REQUIRED ACTION: Filter the lines below, keeping each one that holds "class".

DATA SUPPLIED:
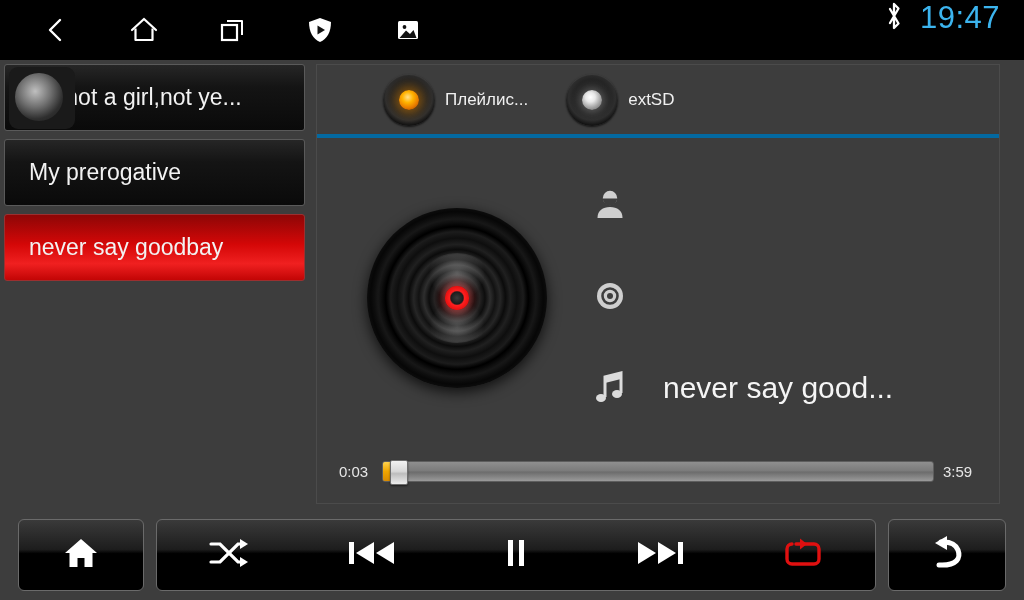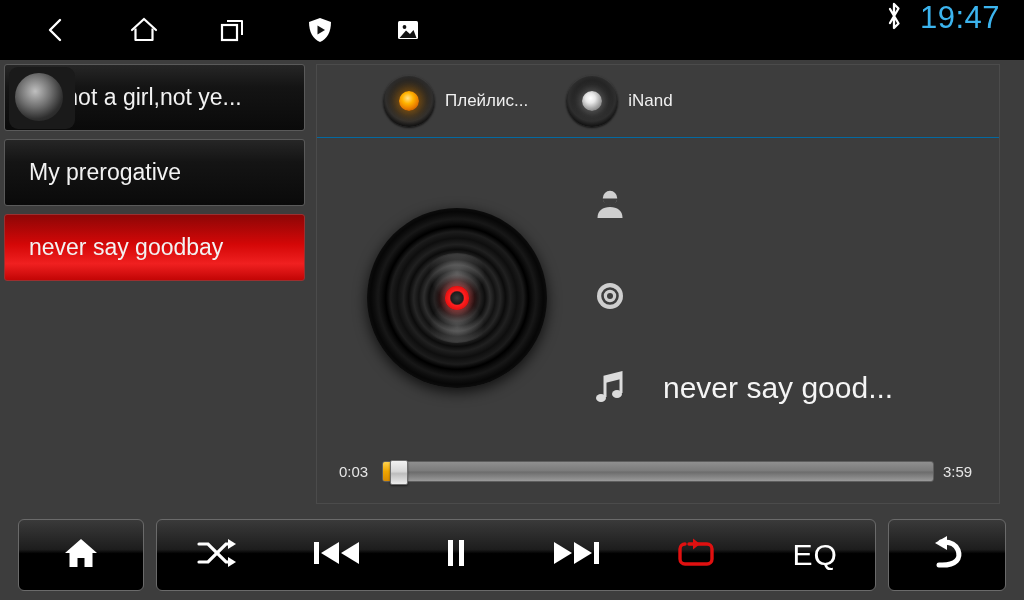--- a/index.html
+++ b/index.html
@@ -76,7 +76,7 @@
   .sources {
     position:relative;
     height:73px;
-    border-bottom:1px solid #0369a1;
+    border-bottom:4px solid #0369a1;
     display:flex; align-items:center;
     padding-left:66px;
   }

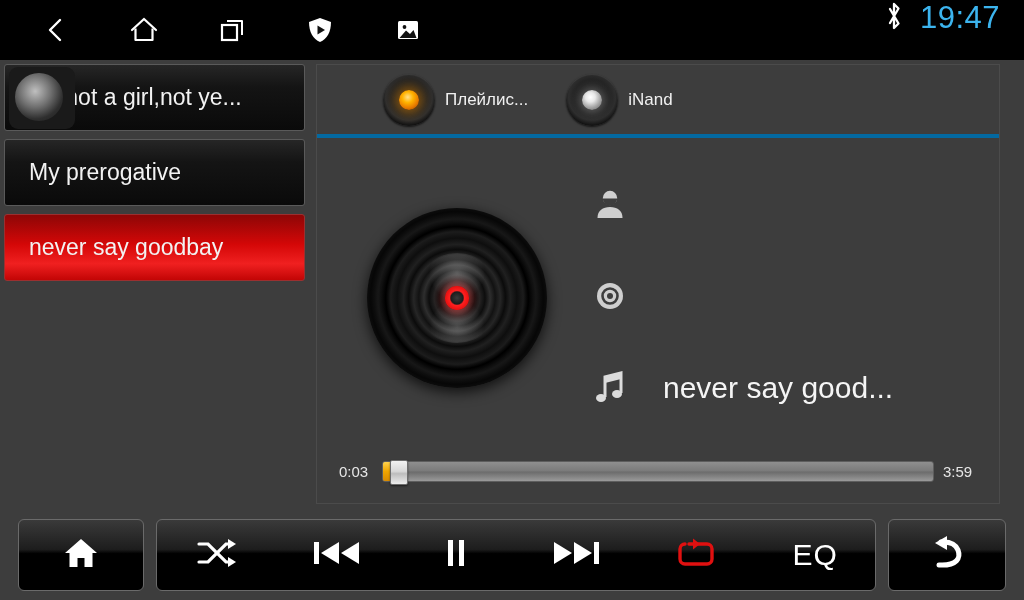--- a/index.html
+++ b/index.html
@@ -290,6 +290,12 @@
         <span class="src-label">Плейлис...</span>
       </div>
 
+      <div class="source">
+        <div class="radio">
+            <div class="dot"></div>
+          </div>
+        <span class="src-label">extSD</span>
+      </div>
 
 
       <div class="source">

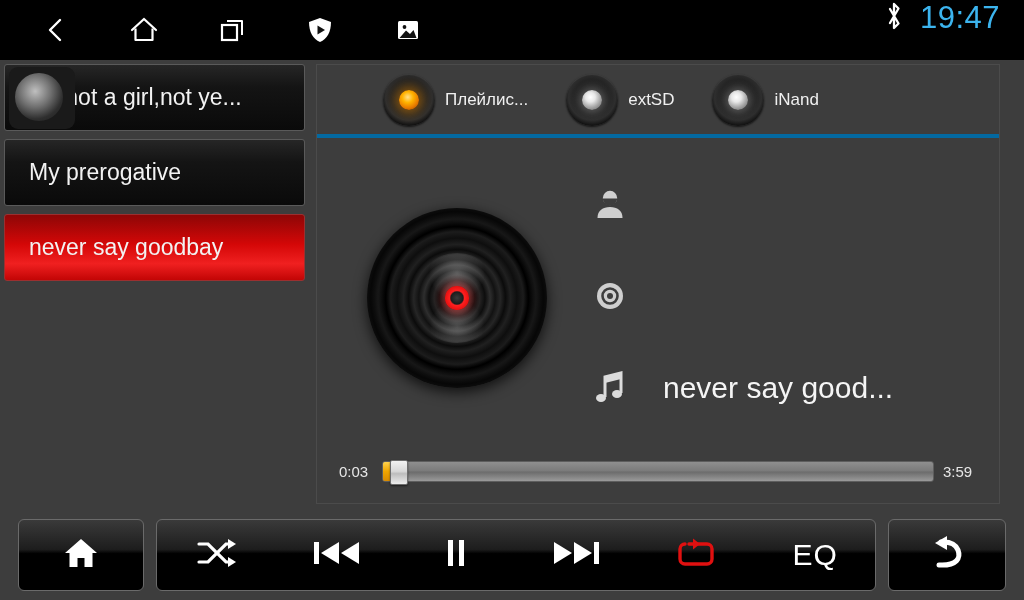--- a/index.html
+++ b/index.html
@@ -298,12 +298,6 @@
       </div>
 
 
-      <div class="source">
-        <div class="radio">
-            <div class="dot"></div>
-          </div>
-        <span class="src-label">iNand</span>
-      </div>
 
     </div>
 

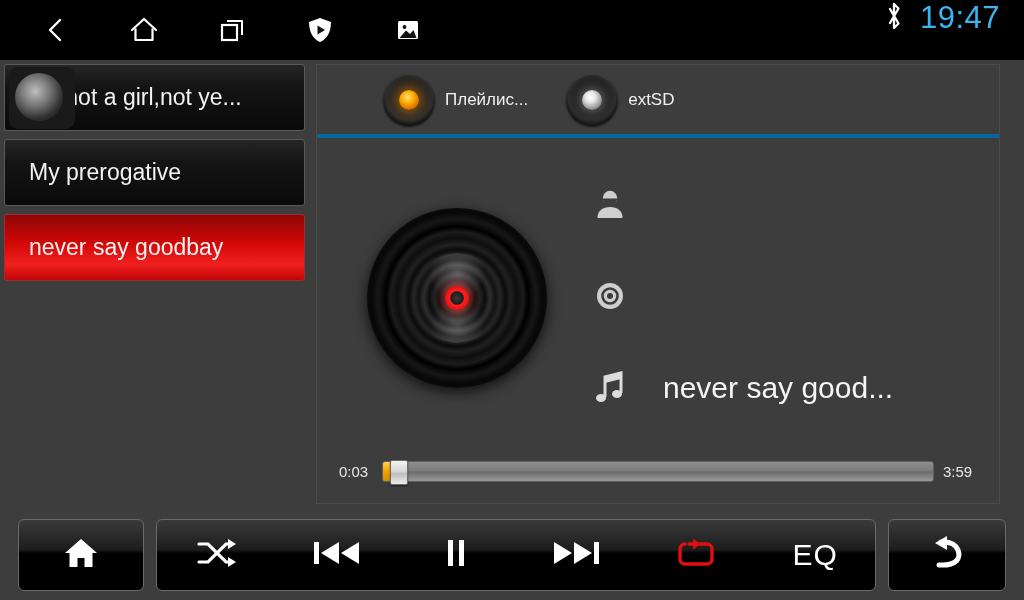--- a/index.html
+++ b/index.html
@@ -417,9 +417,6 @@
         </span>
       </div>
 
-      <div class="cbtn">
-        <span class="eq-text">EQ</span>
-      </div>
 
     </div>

RESPONSE:
         <span class="src-label">Плейлис...</span>
+      <div class="source">
+        <div class="radio">
+            <div class="dot"></div>
+        <span class="src-label">extSD</span>
       <div class="source">
-      <div class="source">
-        <div class="radio">
-            <div class="dot"></div>
-        <span class="src-label">iNand</span>
-      <div class="cbtn">
-        <span class="eq-text">EQ</span>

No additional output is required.